If you have been looking to add REAL butter, not powdered or freeze dried, to your long term food storage program, then look no further!

We have found a canned butter that is imported from New Zealand that actually tastes better than any gourmet butter we had ever tried - and with an indefinite shelf life, no refrigeration is necessary!!

GREAT FOR CAMPING! PERFECT FOR THE BOAT OR RV!

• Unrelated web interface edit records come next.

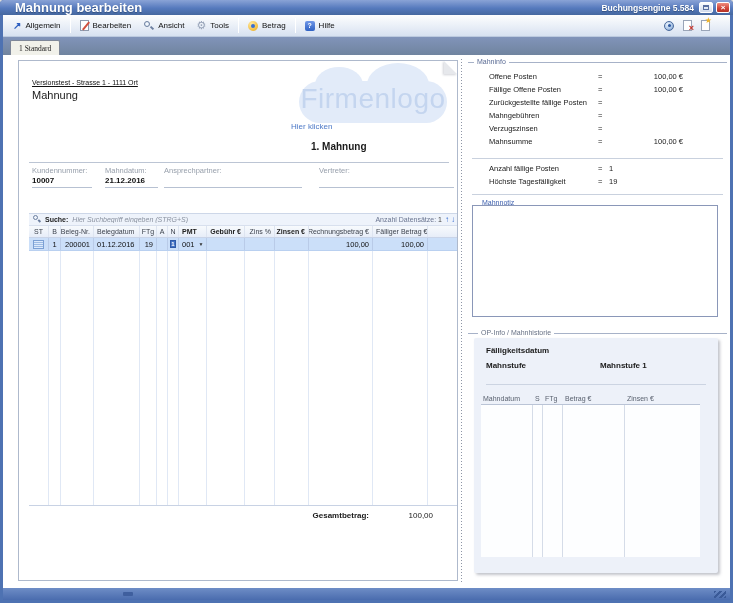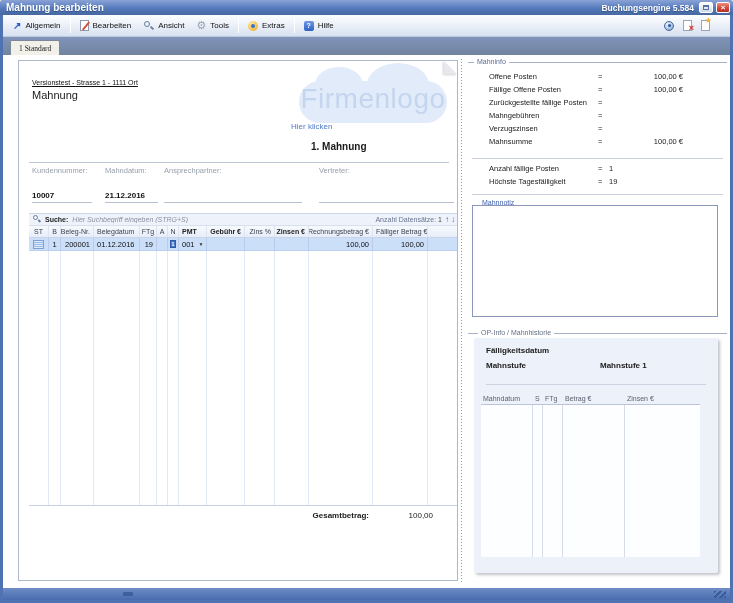--- a/index.html
+++ b/index.html
@@ -3,21 +3,21 @@
 <meta charset="utf-8">
 <style>
   * { margin:0; padding:0; box-sizing:border-box; }
   body { font-family:"Liberation Sans", sans-serif; background:#ddd; }
   #root { position:relative; width:733px; height:603px; background:#4e72b2; overflow:hidden; border-radius:4px 4px 0 0; }
 
   
   .titlebar { position:absolute; left:0; top:0; width:733px; height:15px;
     background:linear-gradient(#8aa3d6,#5579bd 55%,#45689f); border-radius:4px 4px 0 0;
     display:flex; align-items:center; }
-  .title-text { font-size:10px; font-weight:bold; color:#fff; padding-left:6px; flex:1;
+  .title-text { font-size:13px; font-weight:bold; color:#fff; padding-left:15px; flex:1;
     text-shadow:0 1px 1px #33507f; }
   .version-text { font-size:8.5px; font-weight:bold; color:#fff; text-shadow:0 1px 1px #33507f; margin-right:5px; }
   .winbtn { width:14px; height:11px; border-radius:2px; margin-right:3px; border:1px solid #fff;
     display:flex; align-items:center; justify-content:center; font-size:8px; line-height:1; }
   .winbtn.restore { background:linear-gradient(#fdfefe,#cfdaec); color:#44608e; }
   .winbtn.restore .glyph { width:6px; height:5px; border:1px solid #5a70a0; border-top-width:2px; }
   .winbtn.close { background:linear-gradient(#ef8d7e,#cf4437 60%,#b23227); color:#fff; font-weight:bold; }
 
   
   .toolbar { position:absolute; left:3px; top:15px; width:727px; height:22px;
@@ -77,21 +77,21 @@
   .cloud::before { content:""; position:absolute; left:16px; top:-14px; width:48px; height:36px; background:#e2ebf9; border-radius:50%; }
   .cloud::after { content:""; position:absolute; right:18px; top:-18px; width:62px; height:44px; background:#e2ebf9; border-radius:50%; }
   .cloud-text { position:absolute; left:0; top:18px; width:164px; text-align:center; font-size:28px; color:#c4d5ef; letter-spacing:0.5px; }
   .cloud-hint { position:absolute; left:0; top:57px; width:164px; text-align:left; font-size:8px; color:#4d79c7; }
 
   .level-heading { position:absolute; left:292px; top:80px; font-size:10px; font-weight:600; color:#1a1a1a; }
   .hr1 { position:absolute; left:10px; top:101px; width:420px; border-top:1px solid #bcc5d4; }
 
   .fld { position:absolute; }
   .fld .flabel { font-size:7.5px; color:#98a0ac; display:block; }
-  .fld .fvalue { display:block; font-size:8px; font-weight:600; color:#111; margin-top:16px; height:10px; }
+  .fld .fvalue { display:block; font-size:8px; font-weight:600; color:#111; margin-top:1px; height:10px; }
   .fld .fline  { display:block; border-bottom:1px solid #b7c1d2; margin-top:1px; }
   .fld1 { left:13px;  top:105px; width:60px; }
   .fld2 { left:86px;  top:105px; width:53px; }
   .fld3 { left:145px; top:105px; width:138px; }
   .fld4 { left:300px; top:105px; width:135px; }
 
   
   .grid-wrap { position:absolute; left:10px; top:152px; width:428px; }
   .searchbar { height:13px; background:#eef3fb; border-top:1px solid #cdd7e8; border-bottom:1px solid #d8e0ee;
     display:flex; align-items:center; font-size:7px; }
@@ -206,21 +206,21 @@
     </div>
     <div class="tbtn">
       <span class="ic-gear">⚙</span>
       <span>Tools</span>
     </div>
     <span class="tsep"></span>
     <div class="tbtn">
       <span class="ic-ring">
           <span class="dot"></span>
         </span>
-      <span>Extras</span>
+      <span>Betrag</span>
     </div>
     <span class="tsep"></span>
     <div class="tbtn">
       <span class="ic-help">?</span>
       <span>Hilfe</span>
     </div>
     <span class="tb-spacer"></span>
     <div class="tb-right">
       <span class="ic-info">
           <span class="dot"></span>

Now you can finally have smooth, creamy, high-quality butter . . . and who cares if the electricity goes off??

And the best part (besides the great taste), is the list of ingredients: Pasteurized Cream and Salt - that's it!! No preservatives, food colorings or chemicals of any kind, just naturally made wholesome butter from down under.

Speaking of ingredients; Here's what the label lists for nutritional info compared to the American butter that we are all used to today;
Serving Size: 1 Tbsp (14g)
Servings per container: 24
Calories: 100
Calories from fat: 100

% Daily Value
Total fat: 11g 17%
Saturated fat: 8g 40%
Cholesterol: 30mg 9%
Sodium: 65mg 3%
Total Carbohydrates: 0g 0%
Protein: 0g 0%
Vitamin A: 8%

Each can contains 12 oz of butter - which works out to three traditional sticks of butter. Each case has 24 cans. THIS PRICE IS FOR ONE CASE 
Title: Re: Survival Recipes
Post by: noproblemo2 on October 17, 2010, 05:42:26 AM
Thanks for the link
Title: Re: Survival Recipes
Post by: Yowbarb on October 18, 2010, 01:13:17 PM
Thanks for the link

BTW I have heard the following things about ghee - also known as ghi or clarified butter:
(All verbal info)

Ghi cleans out the liver and helps it to function
Ghi nourishes and protects the skin and helps to attract nourishment from the air
I met a woman who had been terminally ill.  (Apparantly not sick any more.)
She told me she bought ghi and began eating it and slathering it on her skin and getting lots of sun and air. She just kicked the ___ out of the cancer.
She didn't go back to the doctors just bought everything at Organicville and went on what she learned via the health grapevine, instincts... I think she did go vegetarian macrobiotic but added lots more ghi than what would be on the diet and also way more raw fruits, etc.
- Yowbarb
Title: Re: Survival Recipes
Post by: noproblemo2 on October 18, 2010, 01:40:27 PM
Worth a try, found this recipe.

Recipe
Homemade Ghee

Accompanying article: Ghee (Clarified Butter)

Makes about 2 cups

It is critical to use unsalted butter to make ghee; and for the most flavorful result, use cultured butter. Organic Valley and some—but not all—European-Style butters are both cultured and unsalted. This recipe is easily doubled or tripled but requires increased cooking time.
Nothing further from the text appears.